(Items from a data source)
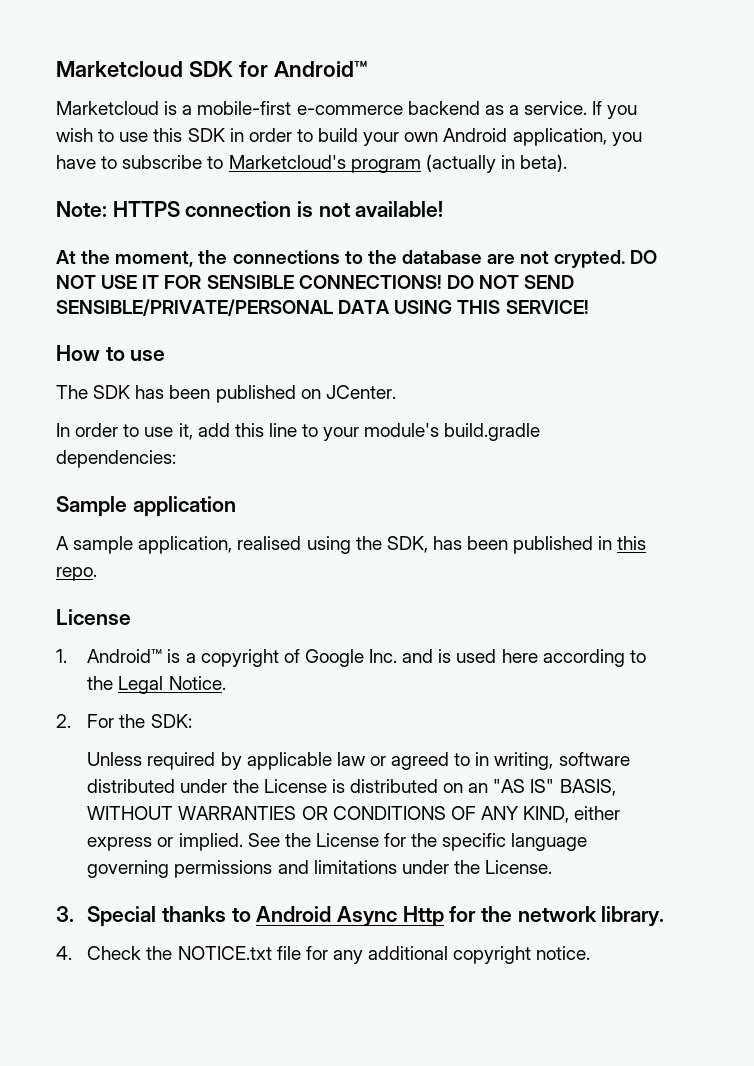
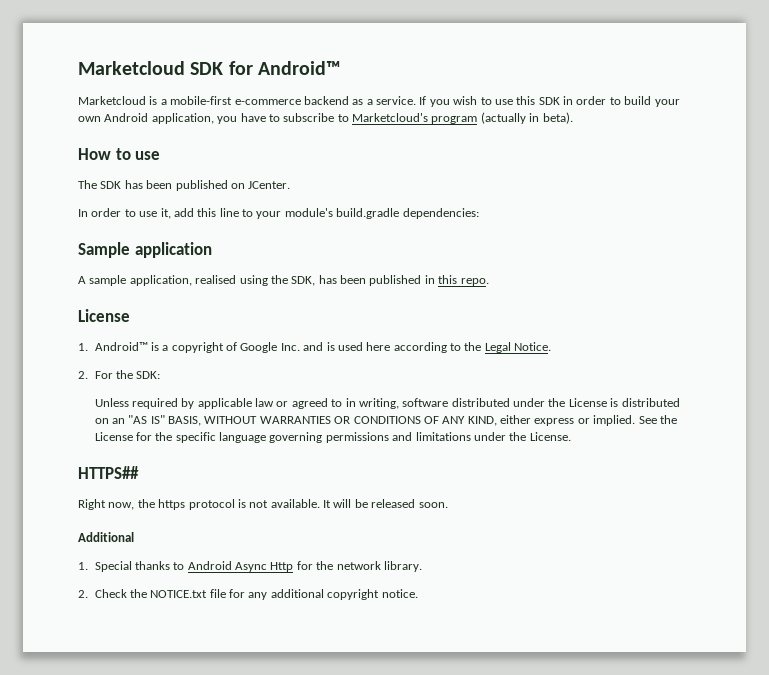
[56,201,444,217] [56,250,658,268] [56,275,575,289] [56,299,589,316] // Note: HTTPS connection is not available! // At the moment, the connections to the database are not crypted. DO NOT USE IT FOR SENSIBLE CONNECTIONS! DO NOT SEND SENSIBLE/PRIVATE/PERSONAL DATA USING THIS SERVICE! -> (573, 118) none
[56,906,74,922] 3. -> [78,466,139,479] [78,499,448,510] [78,532,134,542] [78,562,88,570] HTTPS## // Right now, the https protocol is not available. It will be released soon. // Additional // 1.
[56,946,72,960] 4. -> [78,590,88,598] 2.

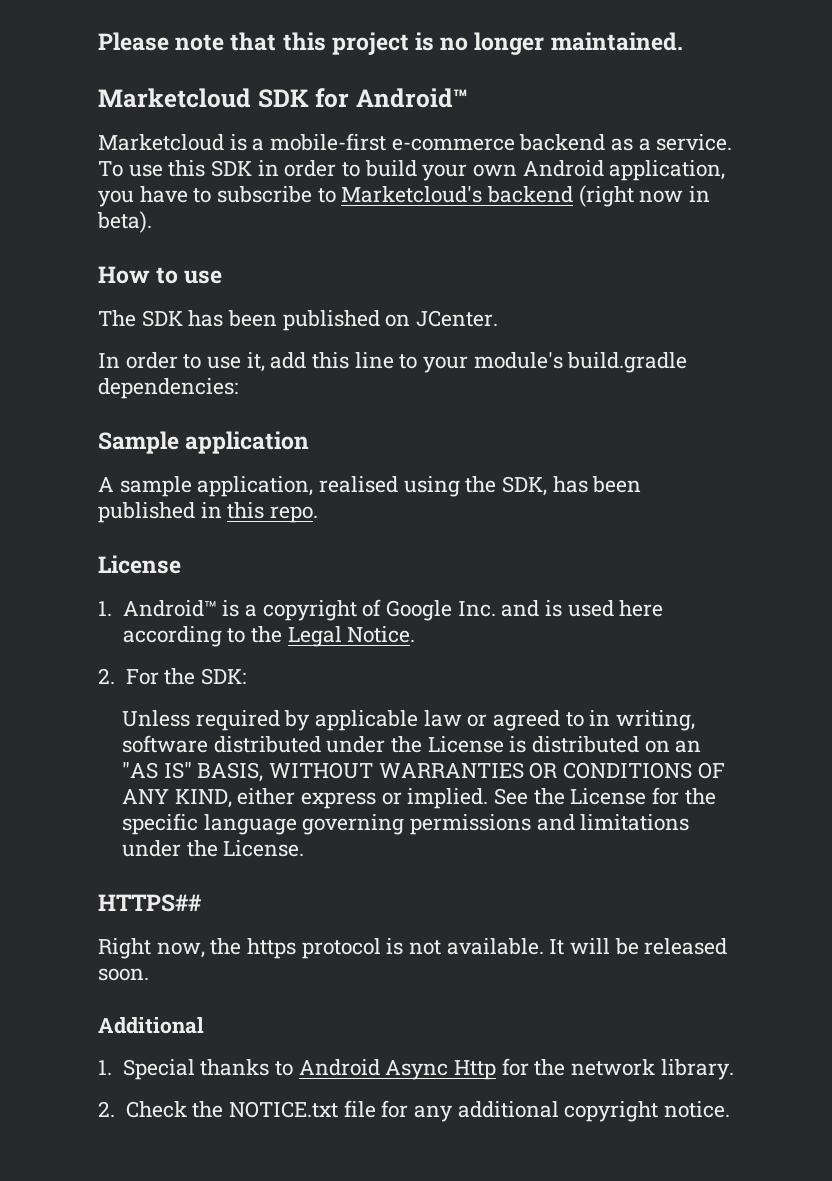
(78, 68) none -> [98,32,683,55] Please note that this project is no longer maintained. //
[419,96,492,107] If you wish to -> [98,161,123,177] To
[431,112,526,124] program (actually -> [487,185,684,207] backend (right now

### [EXERCISE INSTRUCTIONS]
Without altering anything, output all the lines above but none of the images.

### [WRITTEN ANSWER]
[56,201,444,217] [56,250,658,268] [56,275,575,289] [56,299,589,316] // Note: HTTPS connection is not available! // At the moment, the connections to the database are not crypted. DO NOT USE IT FOR SENSIBLE CONNECTIONS! DO NOT SEND SENSIBLE/PRIVATE/PERSONAL DATA USING THIS SERVICE! -> (573, 118) none
[56,906,74,922] 3. -> [78,466,139,479] [78,499,448,510] [78,532,134,542] [78,562,88,570] HTTPS## // Right now, the https protocol is not available. It will be released soon. // Additional // 1.
[56,946,72,960] 4. -> [78,590,88,598] 2.

(78, 68) none -> [98,32,683,55] Please note that this project is no longer maintained. //
[419,96,492,107] If you wish to -> [98,161,123,177] To
[431,112,526,124] program (actually -> [487,185,684,207] backend (right now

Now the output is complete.